The variable life‐adjusted display (VLAD) is the first risk‐adjusted graphical procedure proposed in the literature for monitoring the performance of a surgeon. It displays the cumulative sum of expected minus observed deaths. It has since become highly popular because the statistic plotted is easy to understand. But it is also easy to misinterpret a surgeon's performance by utilizing the VLAD, potentially leading to grave consequences. The problem of misinterpretation is essentially caused by the variance of the VLAD's statistic that increases with sample size. In order for the VLAD to be truly useful, a simple signaling rule is desperately needed. Various forms of signaling rules have been developed, but they are usually quite complicated. Without signaling rules, making inferences using the VLAD alone is difficult if not misleading. In this paper, we establish an equivalence between a VLAD with V‐mask and a risk‐adjusted cumulative sum (RA‐CUSUM) chart based on the difference between the estimated probability of death and surgical outcome.
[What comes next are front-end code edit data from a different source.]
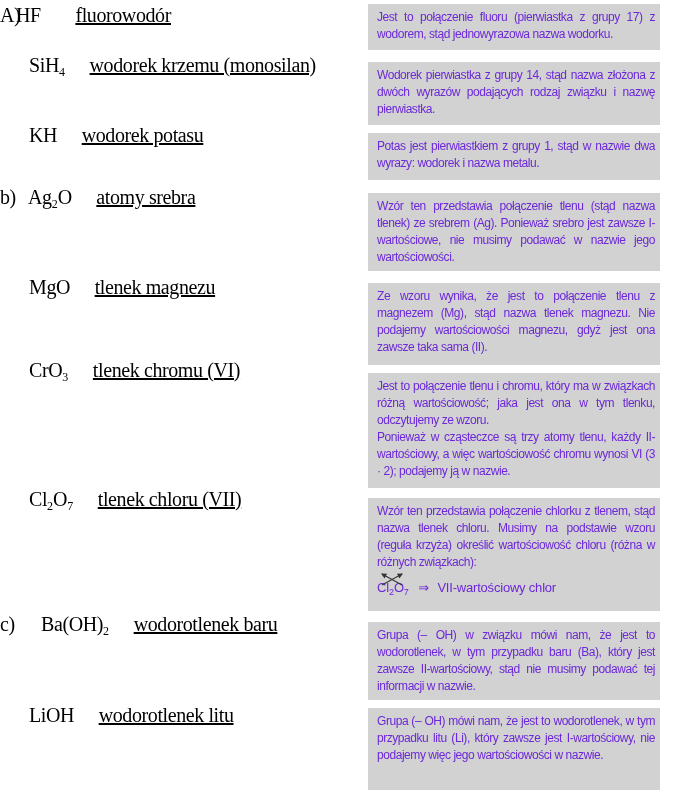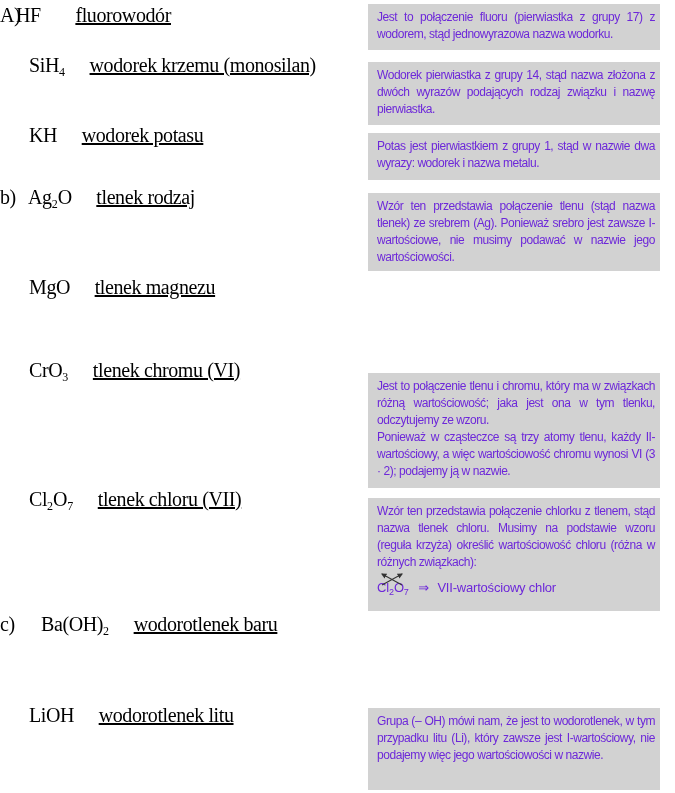"tlenek rodzaj" span.ename { text: tlenek rodzaj -> atomy srebra }
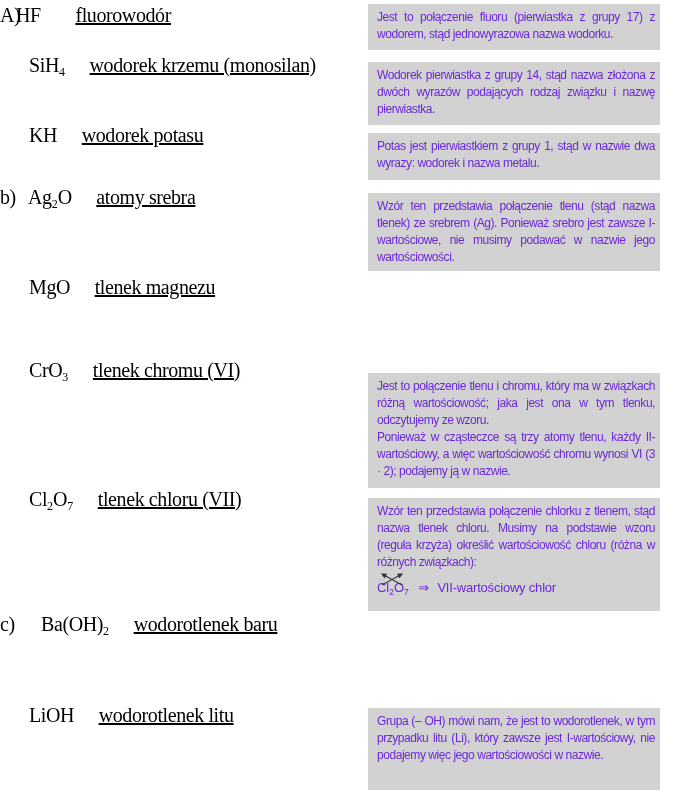"Ze wzoru wynika, że jest" div.note-box { html: none -> <div> <p>Ze wzoru wynika, że jest to połączenie tlenu z magnezem (Mg), stąd nazwa tlenek magnezu. Nie podajemy wartościowości magnezu, gdyż jest ona zawsze taka sama (II).</p> </div> }
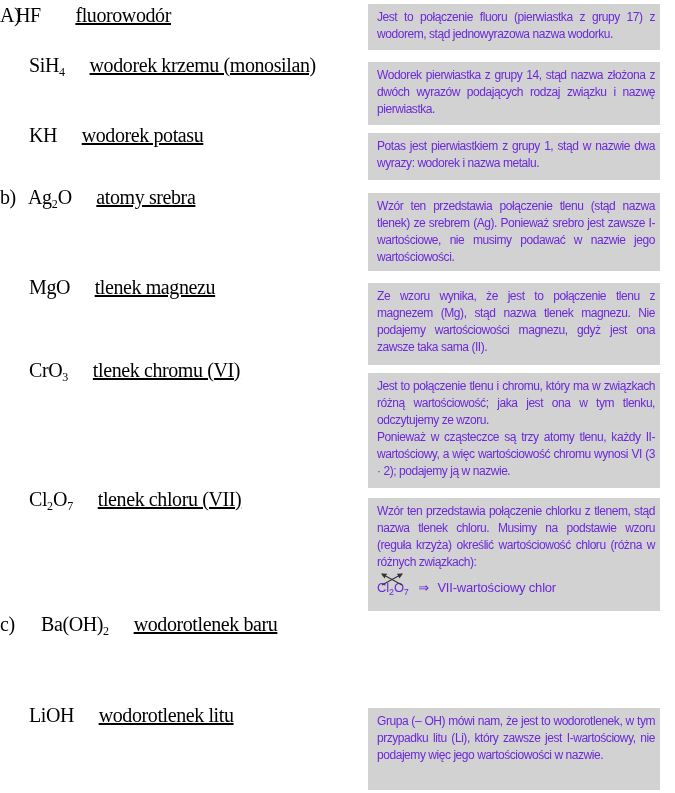"Grupa (– OH) w związku" div.note-box { html: none -> <div> <p>Grupa (– OH) w związku mówi nam, że jest to wodorotlenek, w tym przypadku baru (Ba), który jest zawsze II-wartościowy, stąd nie musimy podawać tej informacji w nazwie.</p> </div> }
Average run length analysis based on simulation shows that this particular RA‐CUSUM chart has similar performance as compared to the established RA‐CUSUM chart based on the log‐likelihood ratio statistic obtained by testing the odds ratio of death. We provide a simple design procedure for determining the V‐mask parameters based on a resampling approach. Resampling from a real data set ensures that these parameters can be estimated appropriately. Finally, we illustrate the monitoring of a real surgeon's performance using VLAD with V‐mask.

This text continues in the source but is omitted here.